The 500+ organizations participating in the first-ever Universal Health Coverage Day coalition represent a diverse cross-section of global health and development issues, including infectious diseases, maternal and child health, non-communicable diseases and palliative care. Across these issues, knowledge and technologies exist to save and improve lives in significant numbers, but the impact of these tools is severely hampered by lack of equitable access to quality health services.

“Ebola is only the most recent example of why universal health coverage is the most powerful concept in public health,” said Dr. Marie-Paule Kieny, Assistant Director-General for Health Systems and Innovation at the World Health Organization. “Investing in strong, equitable health systems is the only way to truly protect and improve lives, particularly in the face of emerging threats like the global rise of non-communicable diseases and increasingly severe natural disasters.”

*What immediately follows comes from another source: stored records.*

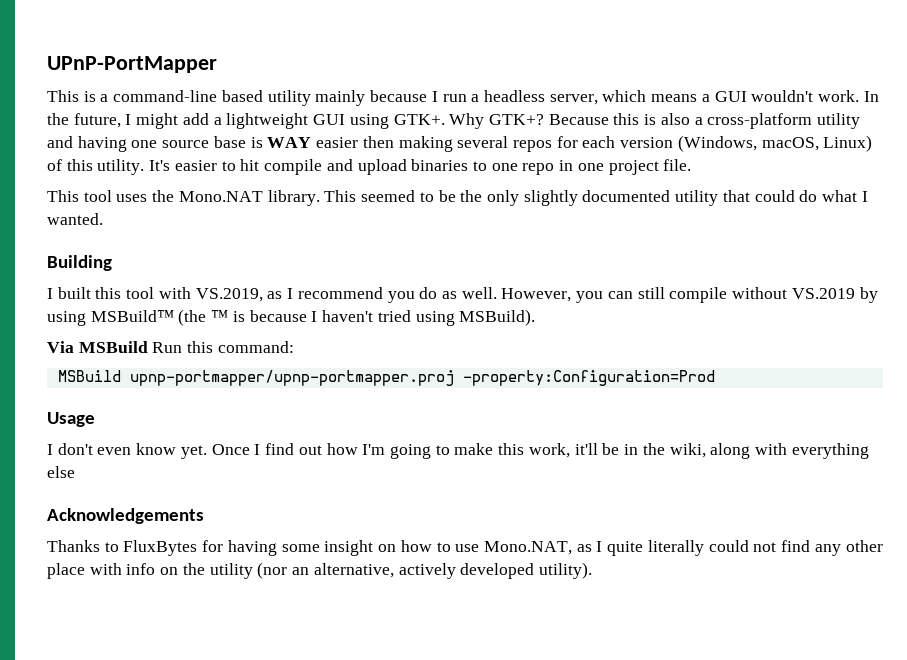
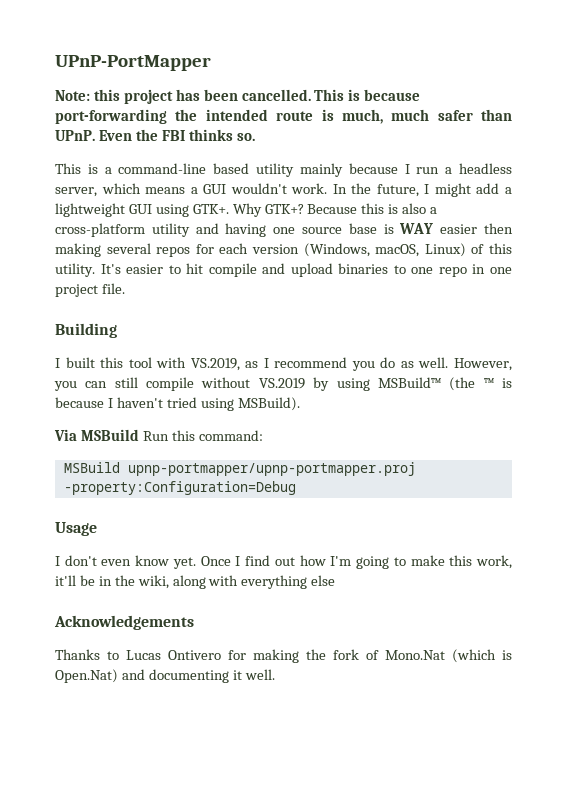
(217, 64) none -> [55,89,421,104] [55,109,512,124] [55,129,255,141] // Note: this project has been cancelled. This is because port-forwarding the intended route is much, much safer than UPnP. Even the FBI thinks so.
[47,190,868,206] [47,213,103,225] // This tool uses the Mono.NAT library. This seemed to be the only slightly documented utility that could do what I wanted. -> (125, 288) none
[462,370,715,386] -property:Configuration=Prod -> [63,481,296,495] -property:Configuration=Debug
[123,540,883,556] [47,562,592,579] FluxBytes for having some insight on how to use Mono.NAT, as I quite literally could not find any other place with info on the utility (nor an alternative, actively developed utility). -> [126,649,512,663] [55,669,275,683] Lucas Ontivero for making the fork of Mono.Nat (which is Open.Nat) and documenting it well.

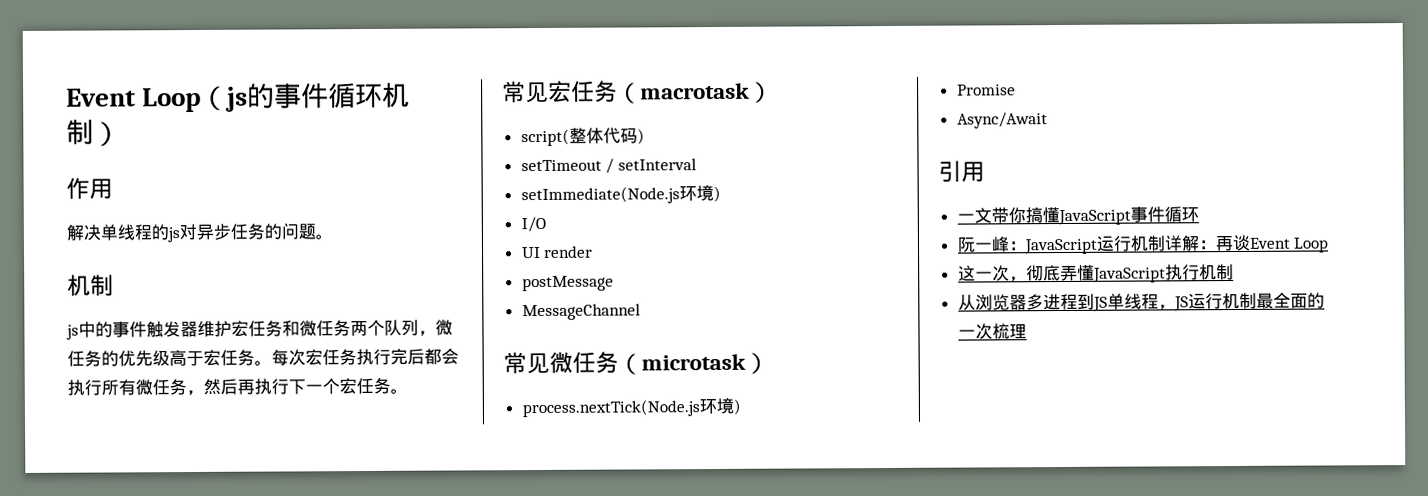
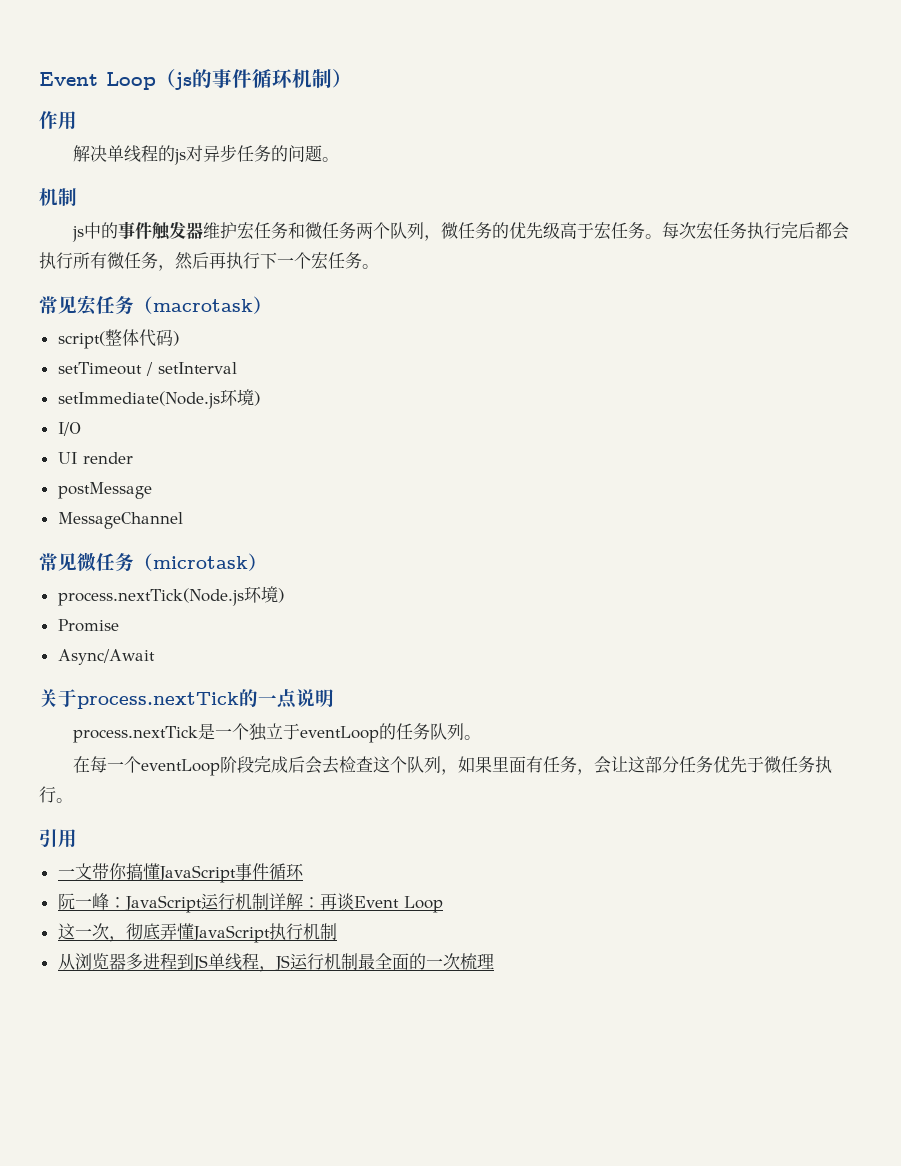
(1048, 120) none -> [39,689,334,709] [72,723,481,743] [72,756,832,776] [39,786,73,803] // 关于process.nextTick的一点说明 // process.nextTick是一个独立于eventLoop的任务队列。 // 在每一个eventLoop阶段完成后会去检查这个队列，如果里面有任务，会让这部分任务优先于微任务执行。

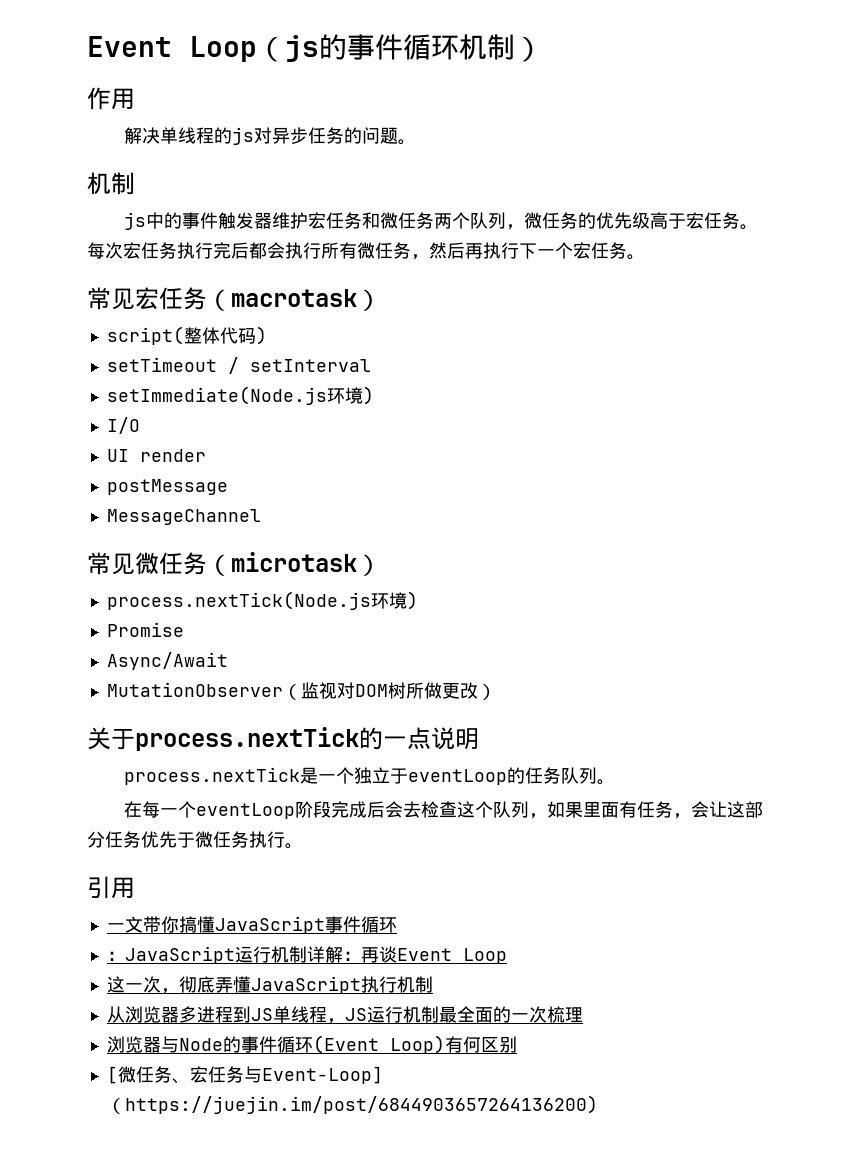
(155, 657) none -> [106,682,496,700] // MutationObserver（监视对DOM树所做更改）
[57,893,109,910] 阮一峰 -> (397, 925) none
(494, 961) none -> [106,1035,517,1054] [106,1066,383,1084] [106,1095,598,1114] // 浏览器与Node的事件循环(Event Loop)有何区别 // [微任务、宏任务与Event-Loop]（https://juejin.im/post/6844903657264136200)

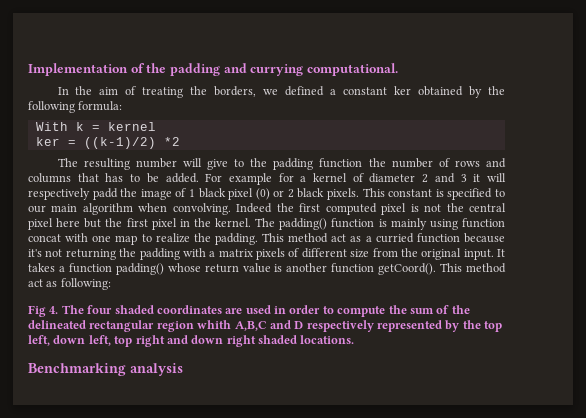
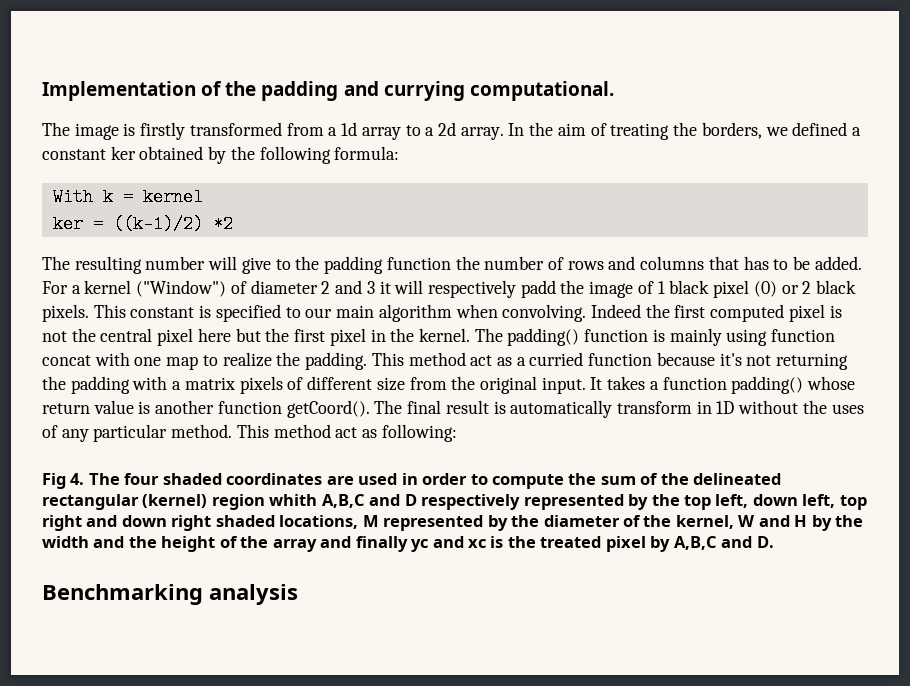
(398, 69) none -> [42,122,504,140] The image is firstly transformed from a 1d array to a 2d array.
[228,173,294,185] example for -> (68, 287) none
(348, 177) none -> [136,280,227,297] ("Window")
(437, 269) none -> [374,400,864,418] [42,424,233,442] The final result is automatically transform in 1D without the uses of any particular method.
(155, 326) none -> [142,494,208,508] (kernel)
[300,335,355,344] locations. -> [279,515,864,531] [42,536,774,552] locations, M represented by the diameter of the kernel, W and H by the width and the height of the array and finally yc and xc is the treated pixel by A,B,C and D.

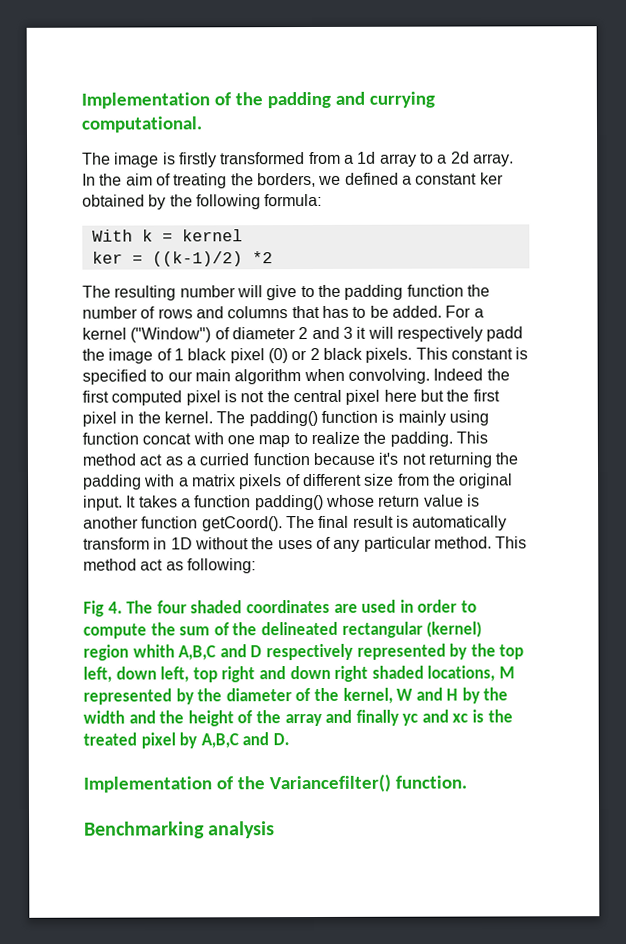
(774, 542) none -> [83,773,467,793] // Implementation of the Variancefilter() function.

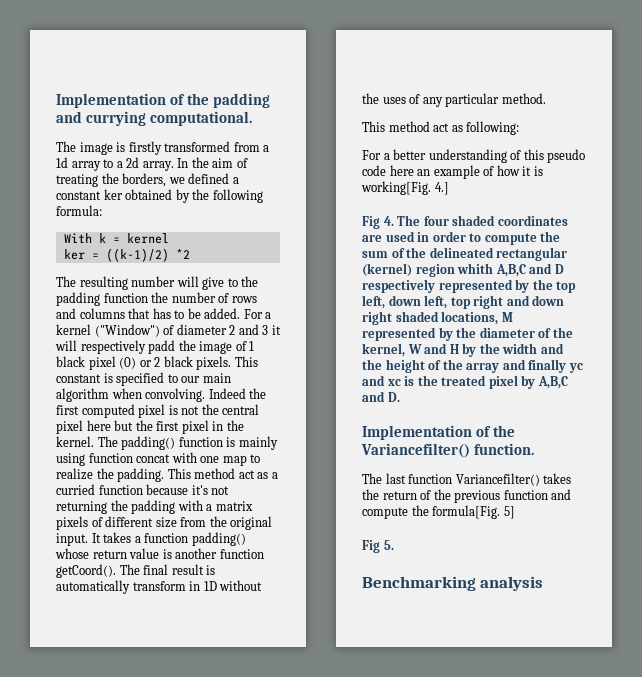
(492, 542) none -> (546, 98) //
(256, 566) none -> [362,149,586,163] [362,165,543,179] [361,181,449,195] // For a better understanding of this pseudo code here an example of how it is working[Fig. 4.]
(467, 782) none -> [362,473,572,486] [362,489,572,503] [362,505,515,519] [362,540,394,553] // The last function Variancefilter() takes the return of the previous function and compute the formula[Fig. 5] // Fig 5.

Events in 25 Countries Mark First-Ever Universal Health Coverage Day

Organizations around the world are calling on policymakers to prioritize universal health coverage, and are hosting events on 12 December to catalyze action, including:

  • New York, USA: High-level event on Ebola and resilience, organized by the Permanent Missions of France, Japan, Germany and Senegal to the United Nations, in collaboration with The Rockefeller Foundation and the Columbia University Mailman School of Public Health.
  • London, UK: Expert panel at the London School of Hygiene & Tropical Medicine on creating resilient, equitable health systems, organized in partnership with The Rockefeller Foundation and Action for Global Health.
  • New Delhi, India: High-level event on universal health coverage implementation in both India and the global context, convened by the Public Health Foundation of India, Oxfam India and the World Health Organization Country Office for India.